The glycerol-3-phosphate (G-3-P) pathway is central to the synthesis of triacylglycerols (TAGs) and glycerophospholipids, essential for membrane biogenesis and lipid storage. The first and rate-limiting step in this pathway is catalyzed by glycerol-3-phosphate acyltransferases (GPATs), with microsomal GPAT3 and GPAT4 being evolutionarily conserved and predominant in most tissues.
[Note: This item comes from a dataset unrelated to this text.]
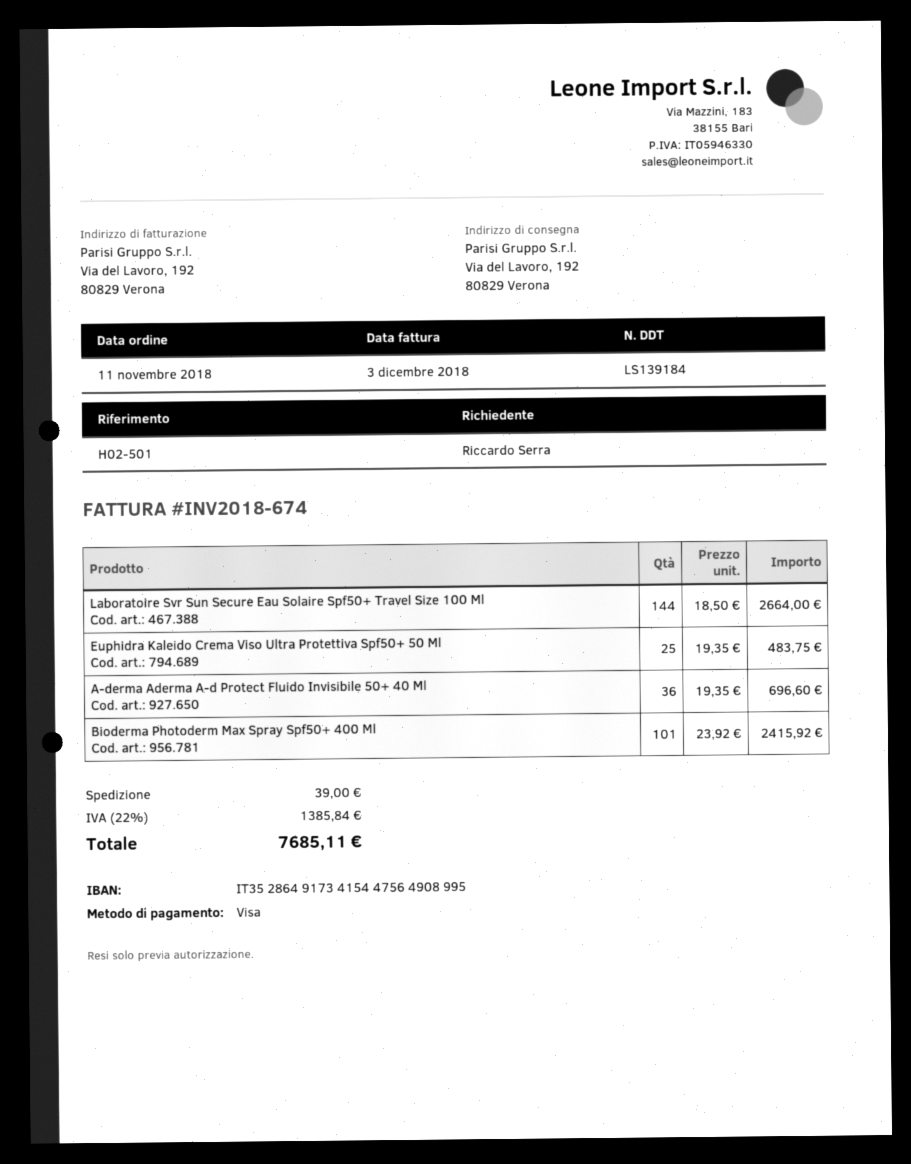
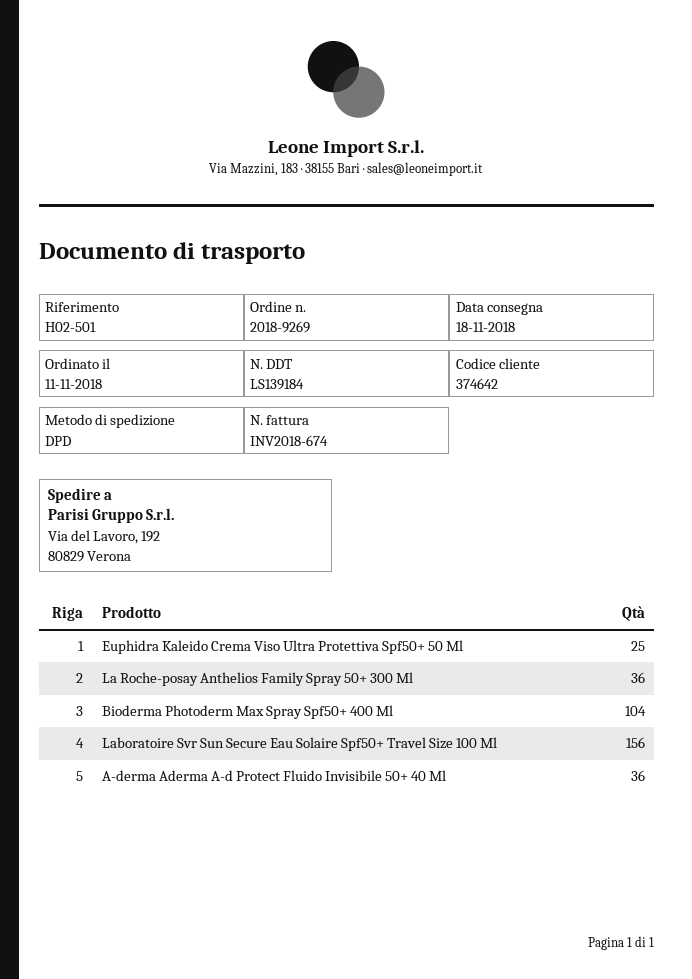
Laboratoire Svr Sun Secure Eau Solaire Spf50+ Travel Size 100 Ml: 144 -> 156
Bioderma Photoderm Max Spray Spf50+ 400 Ml: 101 -> 104
La Roche-posay Anthelios Family Spray 50+ 300 Ml: none -> 36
While previous studies have implicated Calcineurin B homologous protein 1 (CHP1) as a cofactor for GPAT4, the broader role of CHP1 in regulating microsomal GPATs and TAG biosynthesis remains unclear. Here, we demonstrate that CHP1 is a critical regulator of both GPAT3 and GPAT4, essential for their stability, enzymatic activity, and lipid droplet (LD) localization. Structural modeling and mutational analyses identified key hydrophobic interfaces mediating the CHP1–GPAT interaction, which are required for optimal GPAT activity and LD growth. Loss of CHP1 impairs LD expansion and disrupts the localization of GPAT3/4 and downstream enzymes in the TAG synthesis pathway, including 1-acylglycerol-3-phosphate O-acyltransferase 3 (AGPAT3) and diacylglycerol O-acyltransferase 2 (DGAT2). Mechanistically, CHP1 helps circumvent seipin-mediated restriction of late LD-targeting enzymes, facilitating their access to mature LDs. Together, our findings reveal CHP1 as a dual-function regulator that stabilizes and activates microsomal GPATs while enabling the coordinated recruitment of TAG biosynthetic enzymes to LDs. This work uncovers a previously unrecognized mechanism for regulating LD growth and glycerolipid metabolism, with broad implications for lipid homeostasis and metabolic diseases.